◆ **What is needed**: In the copy, every record below must appear exactly as given, and no picture may appear.

::::

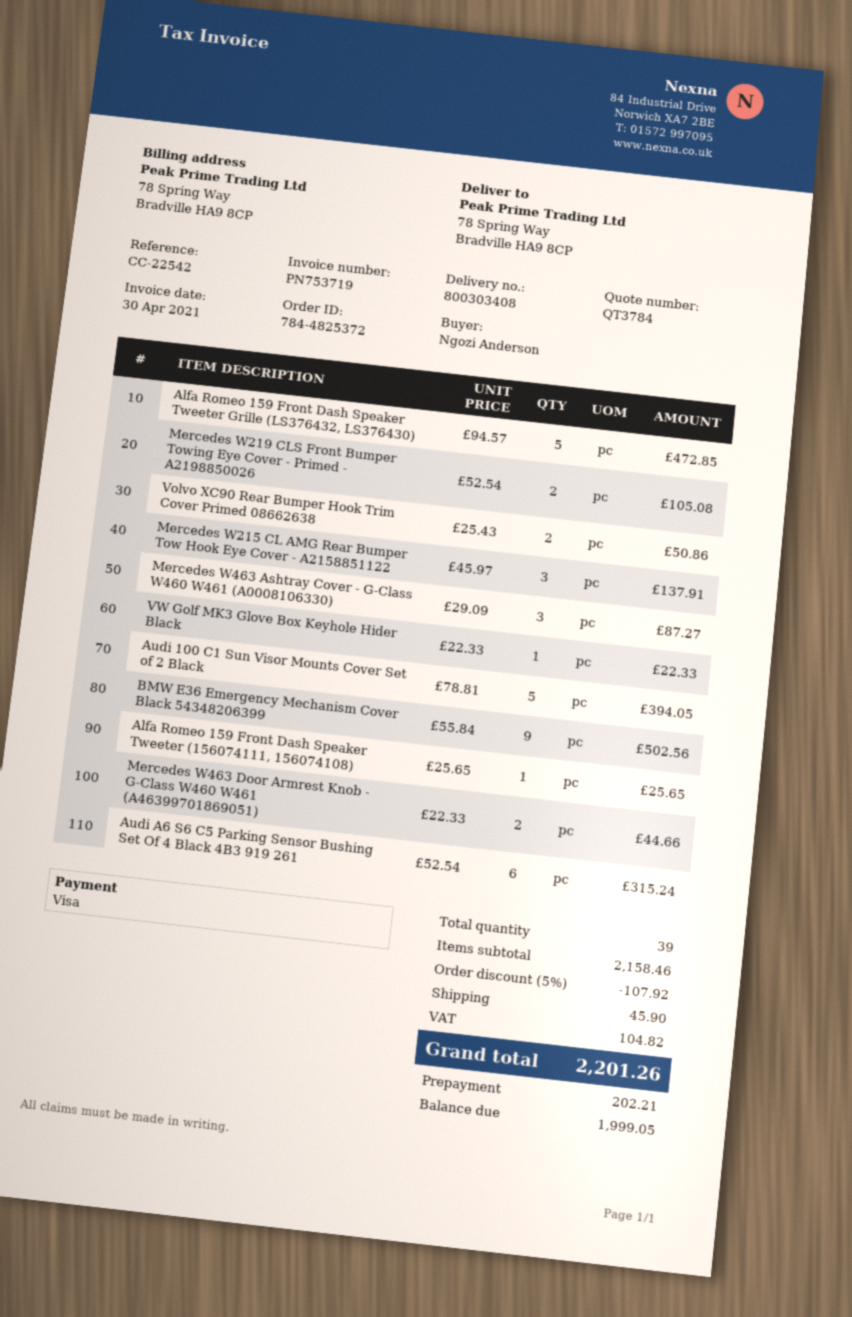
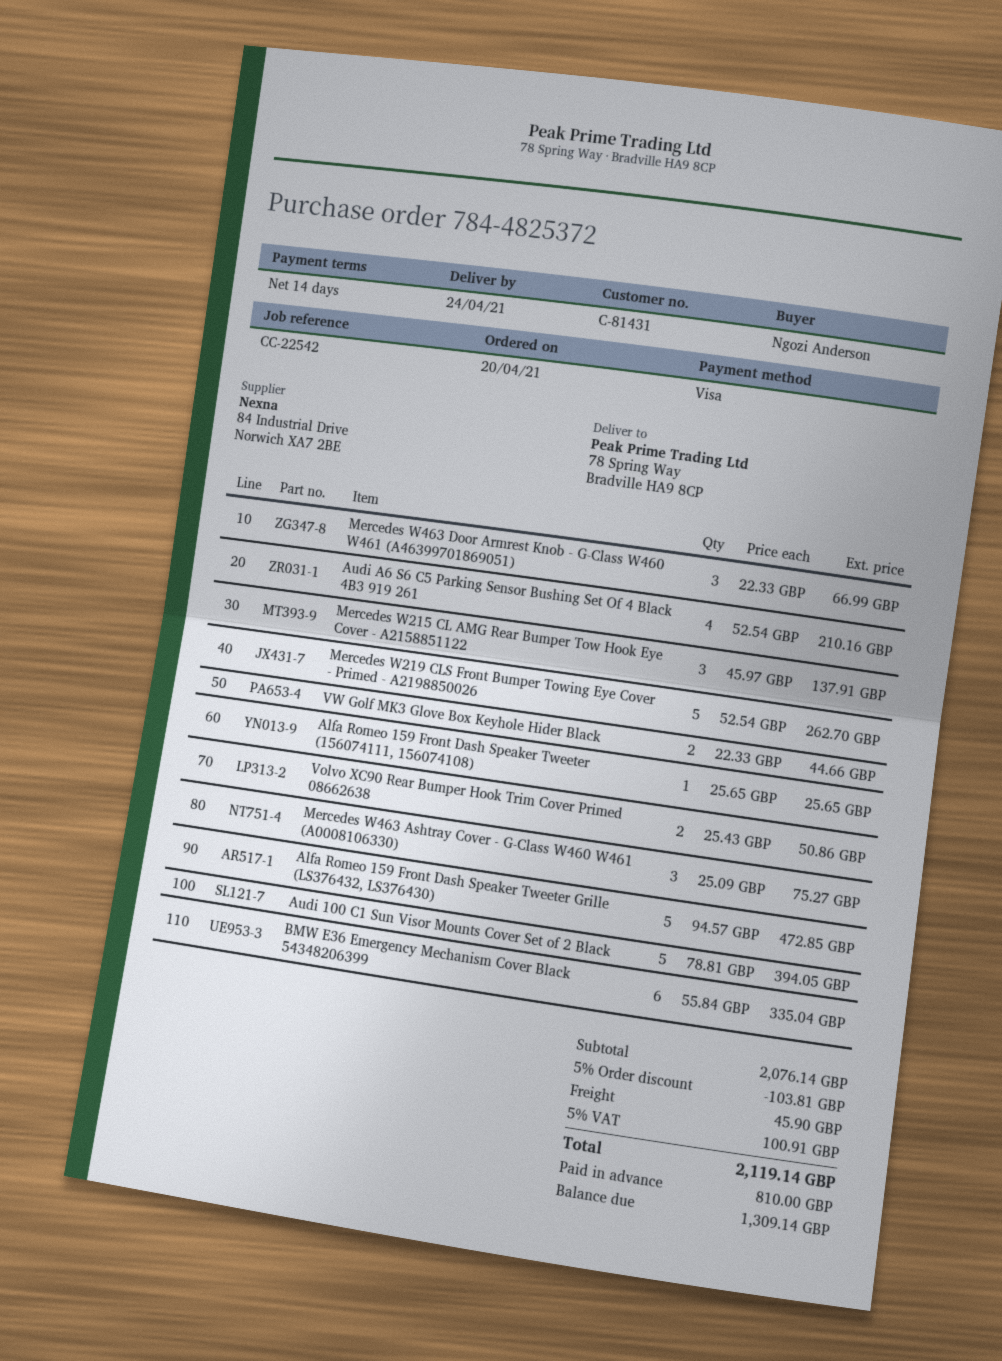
Mercedes W219 CLS Front Bumper Towing Eye Cover - Primed - A2198850026: 2 x 52.54 = 105.08 -> 5 x 52.54 = 262.70
Mercedes W463 Ashtray Cover - G-Class W460 W461 (A0008106330): 3 x 29.09 = 87.27 -> 3 x 25.09 = 75.27
VW Golf MK3 Glove Box Keyhole Hider Black: 1 x 22.33 = 22.33 -> 2 x 22.33 = 44.66
BMW E36 Emergency Mechanism Cover Black 54348206399: 9 x 55.84 = 502.56 -> 6 x 55.84 = 335.04
Mercedes W463 Door Armrest Knob - G-Class W460 W461 (A46399701869051): 2 x 22.33 = 44.66 -> 3 x 22.33 = 66.99
Audi A6 S6 C5 Parking Sensor Bushing Set Of 4 Black 4B3 919 261: 6 x 52.54 = 315.24 -> 4 x 52.54 = 210.16
subtotal: 2158.46 -> 2076.14
discount: 5% = 107.92 -> 5% = 103.81
tax: 104.82 -> 100.91
total: 2201.26 -> 2119.14
deposit: 202.21 -> 810.00
balance: 1999.05 -> 1309.14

::::

◆ **Output below**:
Mercedes W219 CLS Front Bumper Towing Eye Cover - Primed - A2198850026: 2 x 52.54 = 105.08 -> 5 x 52.54 = 262.70
Mercedes W463 Ashtray Cover - G-Class W460 W461 (A0008106330): 3 x 29.09 = 87.27 -> 3 x 25.09 = 75.27
VW Golf MK3 Glove Box Keyhole Hider Black: 1 x 22.33 = 22.33 -> 2 x 22.33 = 44.66
BMW E36 Emergency Mechanism Cover Black 54348206399: 9 x 55.84 = 502.56 -> 6 x 55.84 = 335.04
Mercedes W463 Door Armrest Knob - G-Class W460 W461 (A46399701869051): 2 x 22.33 = 44.66 -> 3 x 22.33 = 66.99
Audi A6 S6 C5 Parking Sensor Bushing Set Of 4 Black 4B3 919 261: 6 x 52.54 = 315.24 -> 4 x 52.54 = 210.16
subtotal: 2158.46 -> 2076.14
discount: 5% = 107.92 -> 5% = 103.81
tax: 104.82 -> 100.91
total: 2201.26 -> 2119.14
deposit: 202.21 -> 810.00
balance: 1999.05 -> 1309.14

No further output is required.